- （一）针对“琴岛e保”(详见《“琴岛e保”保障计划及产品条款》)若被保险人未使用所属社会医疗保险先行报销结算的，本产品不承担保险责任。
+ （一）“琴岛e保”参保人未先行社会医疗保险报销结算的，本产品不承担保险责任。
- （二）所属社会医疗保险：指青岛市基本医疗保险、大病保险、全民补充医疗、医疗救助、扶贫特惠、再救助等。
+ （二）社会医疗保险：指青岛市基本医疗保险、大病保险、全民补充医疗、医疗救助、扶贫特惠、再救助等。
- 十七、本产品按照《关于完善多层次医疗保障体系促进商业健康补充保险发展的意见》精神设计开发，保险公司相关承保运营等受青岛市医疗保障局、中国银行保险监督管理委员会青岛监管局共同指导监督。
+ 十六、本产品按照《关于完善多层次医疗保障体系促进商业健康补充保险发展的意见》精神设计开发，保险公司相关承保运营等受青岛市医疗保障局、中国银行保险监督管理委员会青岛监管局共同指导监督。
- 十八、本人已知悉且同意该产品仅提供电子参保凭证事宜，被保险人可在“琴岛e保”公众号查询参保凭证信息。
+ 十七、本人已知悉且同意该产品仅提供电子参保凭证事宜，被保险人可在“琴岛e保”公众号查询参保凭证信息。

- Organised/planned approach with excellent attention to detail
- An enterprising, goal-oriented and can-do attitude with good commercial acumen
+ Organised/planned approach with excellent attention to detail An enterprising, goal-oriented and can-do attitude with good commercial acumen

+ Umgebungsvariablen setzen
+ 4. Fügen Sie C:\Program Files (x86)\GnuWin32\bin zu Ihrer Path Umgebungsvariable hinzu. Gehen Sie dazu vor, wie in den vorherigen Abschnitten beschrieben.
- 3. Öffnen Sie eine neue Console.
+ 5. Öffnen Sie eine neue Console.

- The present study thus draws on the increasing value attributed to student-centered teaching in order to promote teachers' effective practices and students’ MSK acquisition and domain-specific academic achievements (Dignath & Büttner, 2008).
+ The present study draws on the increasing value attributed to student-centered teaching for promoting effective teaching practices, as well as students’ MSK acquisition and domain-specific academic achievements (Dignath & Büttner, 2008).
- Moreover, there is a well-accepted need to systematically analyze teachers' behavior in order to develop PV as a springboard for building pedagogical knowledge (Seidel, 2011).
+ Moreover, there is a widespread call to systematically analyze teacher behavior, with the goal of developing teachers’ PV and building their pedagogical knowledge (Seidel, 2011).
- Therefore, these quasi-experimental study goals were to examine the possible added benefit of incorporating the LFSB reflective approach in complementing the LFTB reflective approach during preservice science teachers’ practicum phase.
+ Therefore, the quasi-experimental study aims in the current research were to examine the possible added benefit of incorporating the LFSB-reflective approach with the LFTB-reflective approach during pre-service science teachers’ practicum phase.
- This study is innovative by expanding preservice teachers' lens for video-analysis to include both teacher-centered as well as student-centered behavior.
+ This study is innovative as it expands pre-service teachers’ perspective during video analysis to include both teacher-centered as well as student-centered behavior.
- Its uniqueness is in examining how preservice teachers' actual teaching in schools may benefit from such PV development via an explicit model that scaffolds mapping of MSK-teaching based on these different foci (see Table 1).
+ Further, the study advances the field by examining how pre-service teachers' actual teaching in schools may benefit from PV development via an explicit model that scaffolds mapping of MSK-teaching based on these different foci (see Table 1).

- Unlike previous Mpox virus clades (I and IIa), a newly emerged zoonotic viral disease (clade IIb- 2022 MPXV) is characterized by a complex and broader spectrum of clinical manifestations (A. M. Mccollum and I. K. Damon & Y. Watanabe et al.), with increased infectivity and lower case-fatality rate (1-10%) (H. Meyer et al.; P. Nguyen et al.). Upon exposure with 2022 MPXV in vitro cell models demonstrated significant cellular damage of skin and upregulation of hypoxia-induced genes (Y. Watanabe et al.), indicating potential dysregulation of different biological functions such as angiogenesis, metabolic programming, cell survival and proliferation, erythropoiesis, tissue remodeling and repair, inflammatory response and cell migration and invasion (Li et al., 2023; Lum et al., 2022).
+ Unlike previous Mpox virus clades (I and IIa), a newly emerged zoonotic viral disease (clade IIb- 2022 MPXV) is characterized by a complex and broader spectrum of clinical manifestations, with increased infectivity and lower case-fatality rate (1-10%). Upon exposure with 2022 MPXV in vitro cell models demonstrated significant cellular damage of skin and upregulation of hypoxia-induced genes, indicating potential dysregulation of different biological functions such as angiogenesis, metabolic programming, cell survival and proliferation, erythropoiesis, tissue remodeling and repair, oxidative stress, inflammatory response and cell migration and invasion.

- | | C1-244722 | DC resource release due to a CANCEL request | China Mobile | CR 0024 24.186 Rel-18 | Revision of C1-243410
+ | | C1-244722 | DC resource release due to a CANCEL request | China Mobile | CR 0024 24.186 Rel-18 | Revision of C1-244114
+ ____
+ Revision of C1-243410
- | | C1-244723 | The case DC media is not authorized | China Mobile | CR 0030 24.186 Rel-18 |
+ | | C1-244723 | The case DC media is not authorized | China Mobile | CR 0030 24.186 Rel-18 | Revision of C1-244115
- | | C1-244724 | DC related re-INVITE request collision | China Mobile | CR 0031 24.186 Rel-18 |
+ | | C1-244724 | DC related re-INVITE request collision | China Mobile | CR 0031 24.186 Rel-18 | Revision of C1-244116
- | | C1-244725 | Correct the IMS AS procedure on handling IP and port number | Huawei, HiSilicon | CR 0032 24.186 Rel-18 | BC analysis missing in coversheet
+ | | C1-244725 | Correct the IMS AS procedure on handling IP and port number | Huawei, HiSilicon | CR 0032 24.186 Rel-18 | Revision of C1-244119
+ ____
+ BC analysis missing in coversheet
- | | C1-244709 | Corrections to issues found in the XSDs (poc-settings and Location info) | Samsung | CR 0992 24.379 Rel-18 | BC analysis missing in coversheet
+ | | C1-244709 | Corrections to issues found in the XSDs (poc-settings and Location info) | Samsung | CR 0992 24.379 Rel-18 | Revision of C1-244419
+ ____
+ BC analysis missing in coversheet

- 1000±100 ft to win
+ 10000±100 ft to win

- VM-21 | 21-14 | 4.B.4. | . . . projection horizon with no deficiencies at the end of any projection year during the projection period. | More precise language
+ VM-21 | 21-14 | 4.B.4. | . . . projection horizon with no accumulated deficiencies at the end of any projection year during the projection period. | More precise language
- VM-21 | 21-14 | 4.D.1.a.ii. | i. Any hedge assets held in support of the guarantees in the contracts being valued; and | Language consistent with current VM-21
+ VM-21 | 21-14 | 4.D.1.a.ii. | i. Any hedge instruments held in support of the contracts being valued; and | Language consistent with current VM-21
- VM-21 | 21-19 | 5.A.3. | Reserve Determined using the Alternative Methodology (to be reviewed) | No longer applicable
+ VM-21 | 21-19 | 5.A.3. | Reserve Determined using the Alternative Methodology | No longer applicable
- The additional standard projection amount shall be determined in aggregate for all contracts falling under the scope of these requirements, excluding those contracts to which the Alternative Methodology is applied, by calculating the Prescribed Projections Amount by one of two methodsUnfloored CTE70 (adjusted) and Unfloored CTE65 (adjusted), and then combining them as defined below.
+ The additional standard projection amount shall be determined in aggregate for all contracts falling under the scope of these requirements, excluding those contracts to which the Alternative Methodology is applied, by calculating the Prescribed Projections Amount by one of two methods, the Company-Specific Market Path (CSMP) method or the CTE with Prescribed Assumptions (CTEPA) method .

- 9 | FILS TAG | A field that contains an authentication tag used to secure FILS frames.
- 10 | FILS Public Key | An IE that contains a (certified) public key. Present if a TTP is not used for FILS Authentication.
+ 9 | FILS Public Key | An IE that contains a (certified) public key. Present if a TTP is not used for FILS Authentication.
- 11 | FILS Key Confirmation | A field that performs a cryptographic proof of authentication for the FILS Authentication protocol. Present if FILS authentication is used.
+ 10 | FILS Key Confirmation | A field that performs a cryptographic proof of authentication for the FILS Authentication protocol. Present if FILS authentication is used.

**About this exercise:** Starting at the line with "- 11 | FILS", restate every line word for word through the end of the listing above.

**Exercise result:**
- 11 | FILS Key Confirmation | A field that performs a cryptographic proof of authentication for the FILS Authentication protocol. Present if FILS authentication is used.
+ 10 | FILS Key Confirmation | A field that performs a cryptographic proof of authentication for the FILS Authentication protocol. Present if FILS authentication is used.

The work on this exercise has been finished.